[[ DATA EXTRACT, beginning ]]
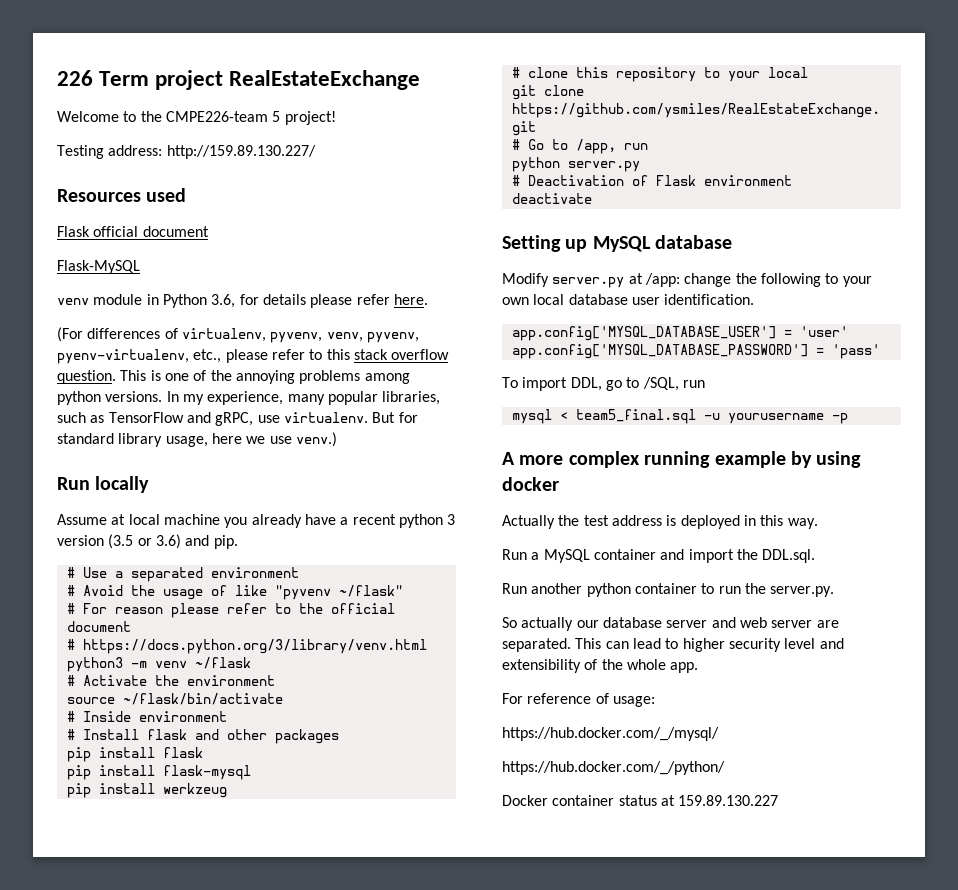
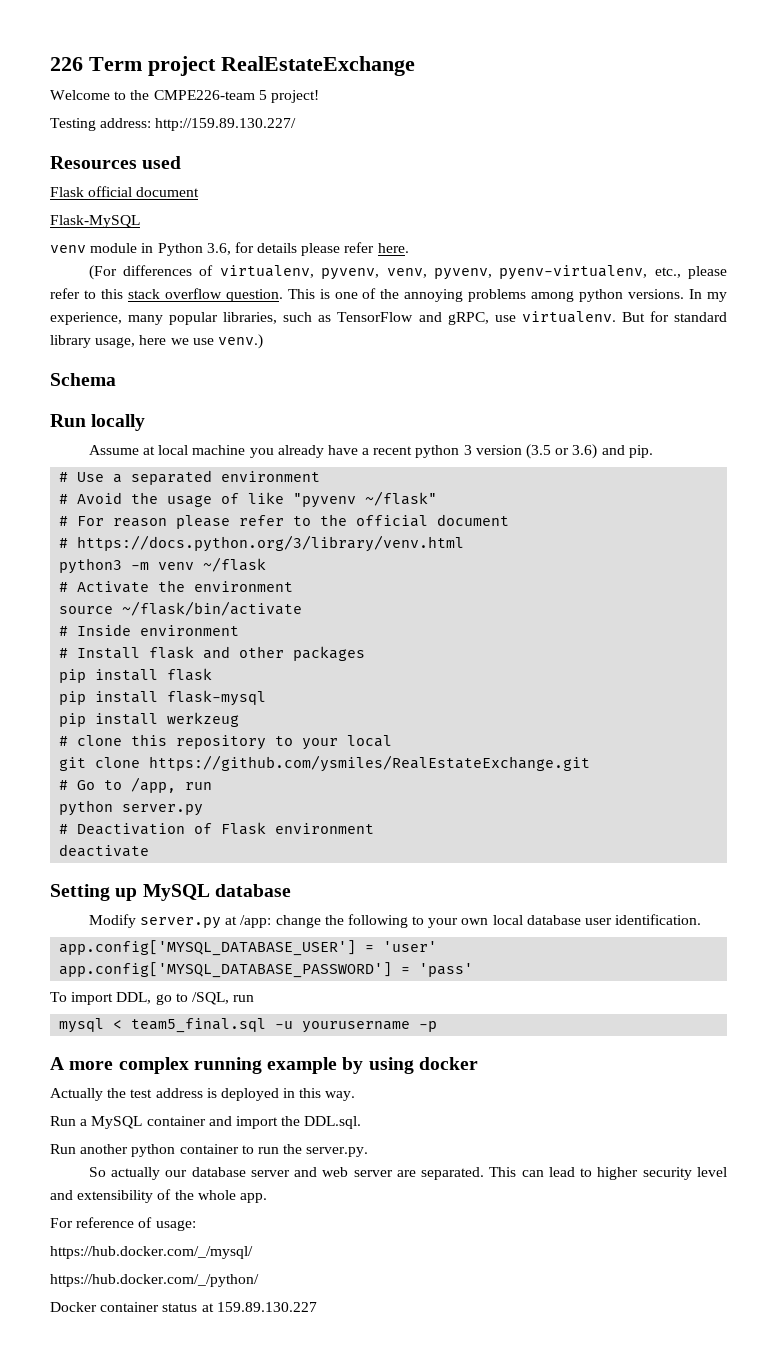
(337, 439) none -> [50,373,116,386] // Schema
[[ DATA EXTRACT, end ]]
[[ DATA EXTRACT, beginning ]]
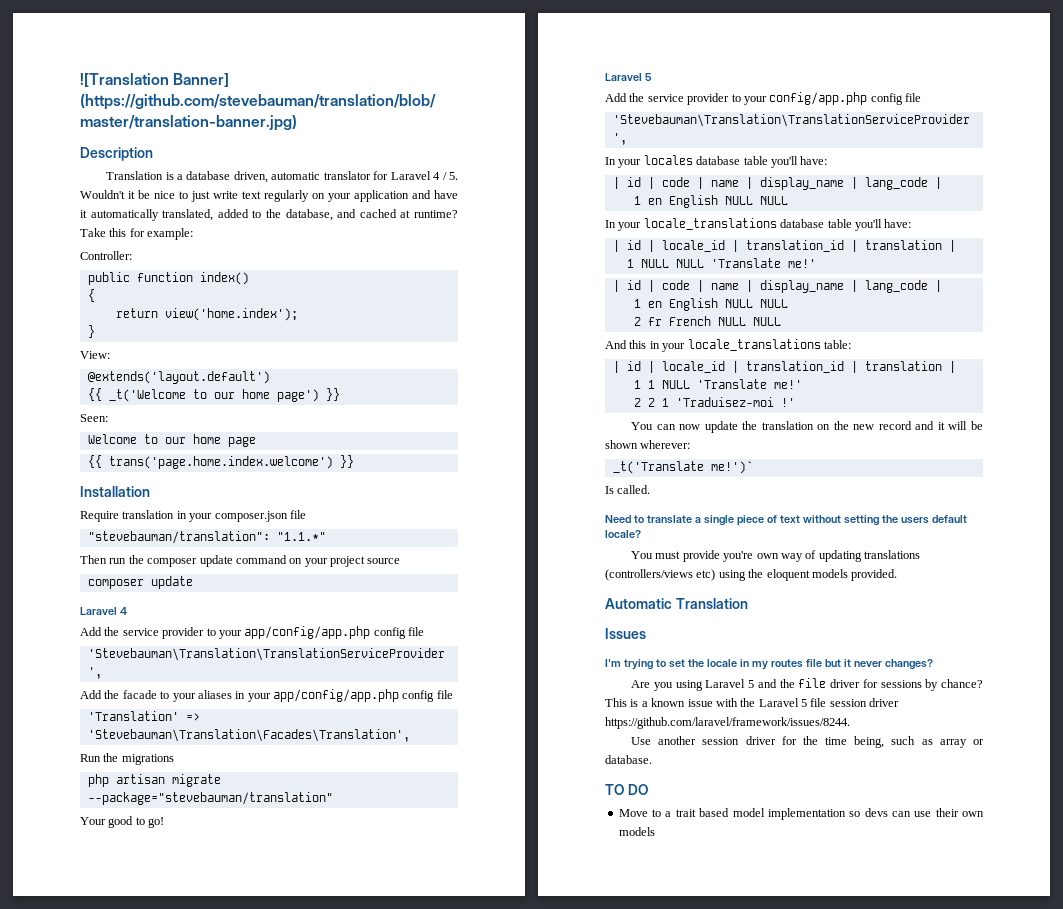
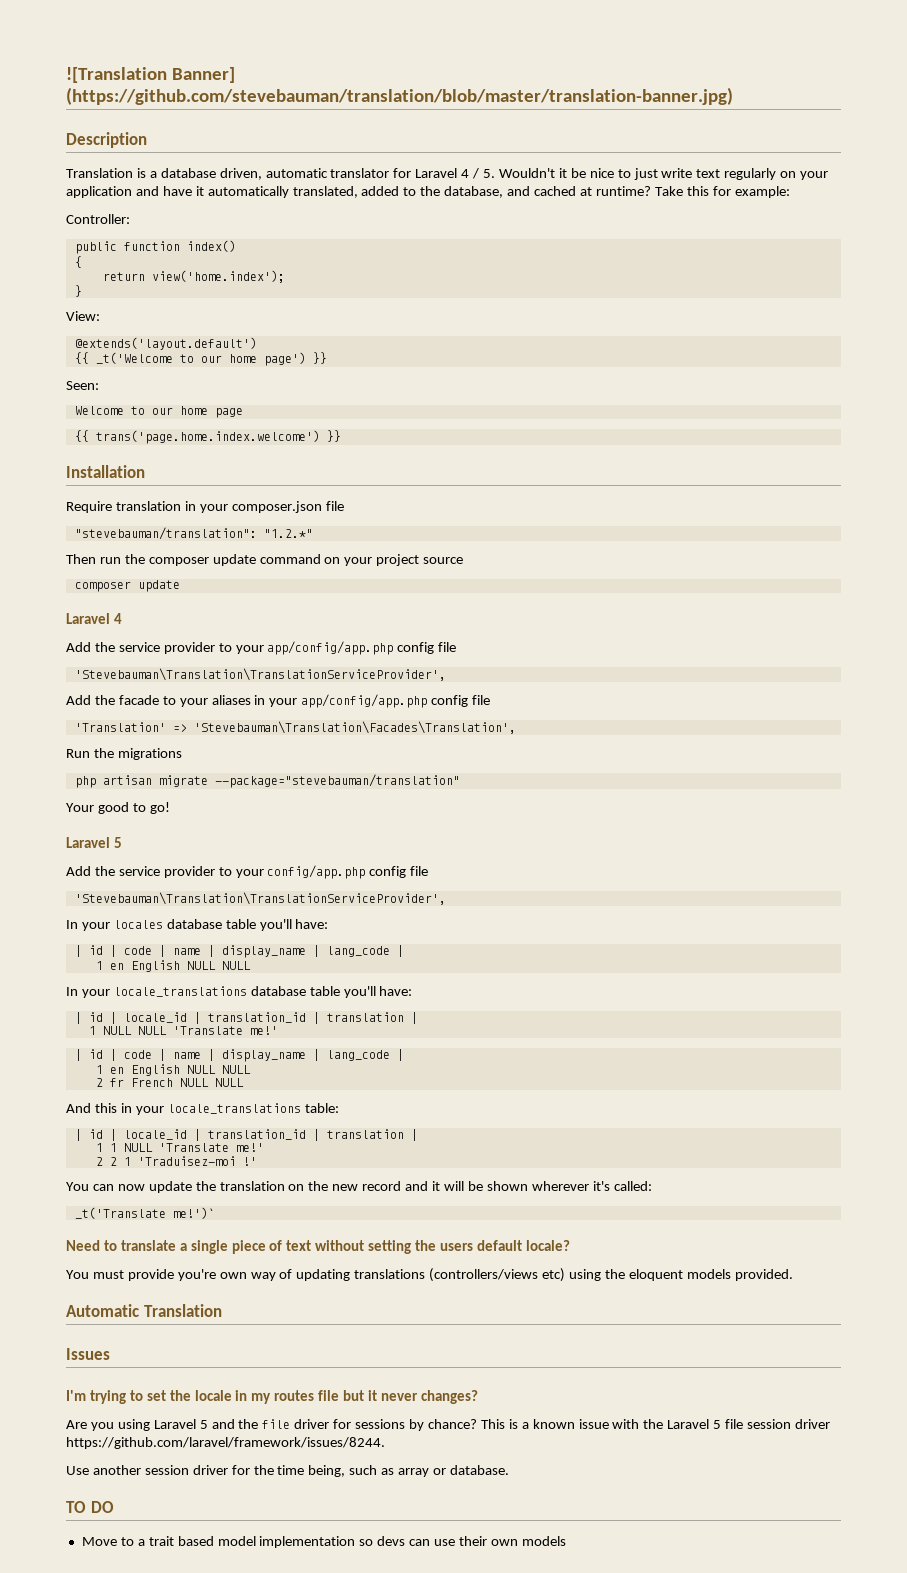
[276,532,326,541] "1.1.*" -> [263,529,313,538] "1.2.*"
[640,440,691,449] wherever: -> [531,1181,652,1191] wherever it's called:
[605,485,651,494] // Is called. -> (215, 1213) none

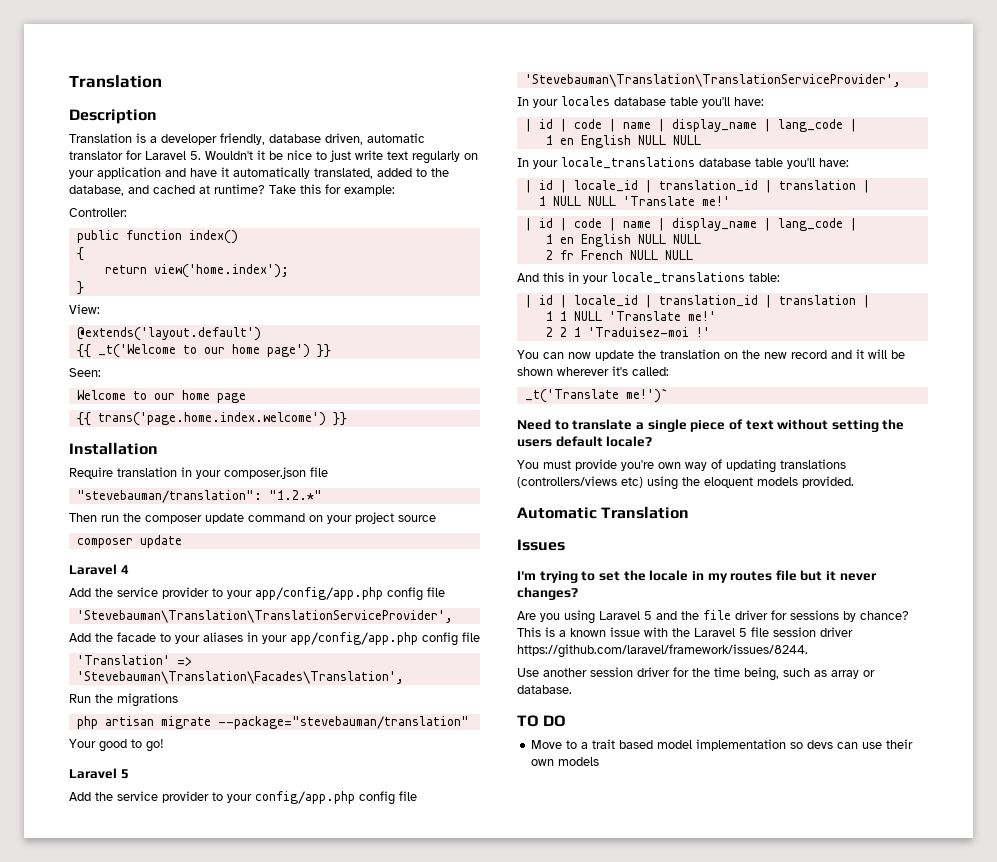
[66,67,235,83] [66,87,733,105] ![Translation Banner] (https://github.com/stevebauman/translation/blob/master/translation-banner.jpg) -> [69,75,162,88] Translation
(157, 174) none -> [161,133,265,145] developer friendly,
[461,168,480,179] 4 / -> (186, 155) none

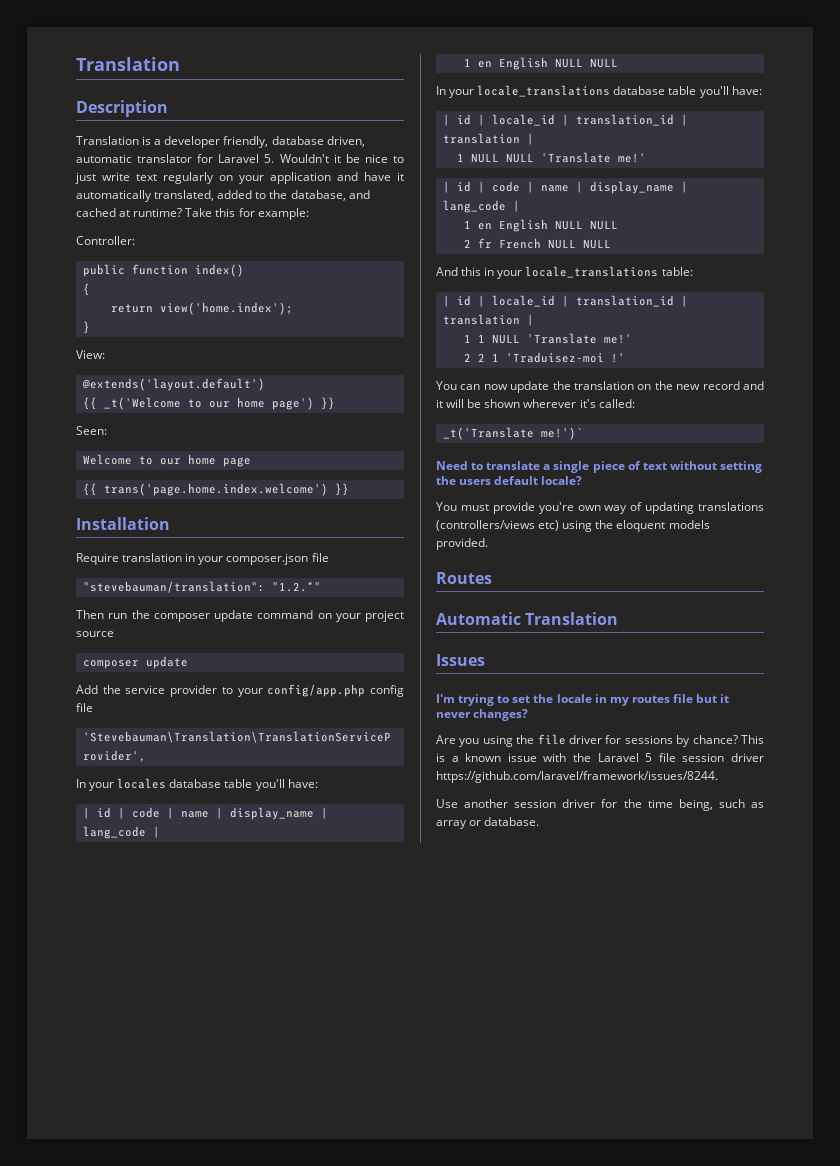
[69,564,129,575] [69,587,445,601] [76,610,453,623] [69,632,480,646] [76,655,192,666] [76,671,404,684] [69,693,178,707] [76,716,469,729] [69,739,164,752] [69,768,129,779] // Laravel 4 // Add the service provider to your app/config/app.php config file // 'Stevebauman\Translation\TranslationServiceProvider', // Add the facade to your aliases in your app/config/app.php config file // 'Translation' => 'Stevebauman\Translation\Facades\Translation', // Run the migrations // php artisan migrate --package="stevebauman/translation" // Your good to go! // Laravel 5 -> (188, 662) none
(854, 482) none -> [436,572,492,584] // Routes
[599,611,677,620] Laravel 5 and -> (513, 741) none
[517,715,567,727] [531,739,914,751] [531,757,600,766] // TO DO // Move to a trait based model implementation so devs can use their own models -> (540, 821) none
[[ DATA EXTRACT, end ]]
→ WHAT THIS TASK INVOLVES
Please print the lines above word for word, starting at the one with "[461,168,480,179] 4 / -> (186, 155) none" and ending at the one with "[599,611,677,620] Laravel 5", both included, and without any picture.

→ FINAL ANSWER
[461,168,480,179] 4 / -> (186, 155) none

[69,564,129,575] [69,587,445,601] [76,610,453,623] [69,632,480,646] [76,655,192,666] [76,671,404,684] [69,693,178,707] [76,716,469,729] [69,739,164,752] [69,768,129,779] // Laravel 4 // Add the service provider to your app/config/app.php config file // 'Stevebauman\Translation\TranslationServiceProvider', // Add the facade to your aliases in your app/config/app.php config file // 'Translation' => 'Stevebauman\Translation\Facades\Translation', // Run the migrations // php artisan migrate --package="stevebauman/translation" // Your good to go! // Laravel 5 -> (188, 662) none
(854, 482) none -> [436,572,492,584] // Routes
[599,611,677,620] Laravel 5 and -> (513, 741) none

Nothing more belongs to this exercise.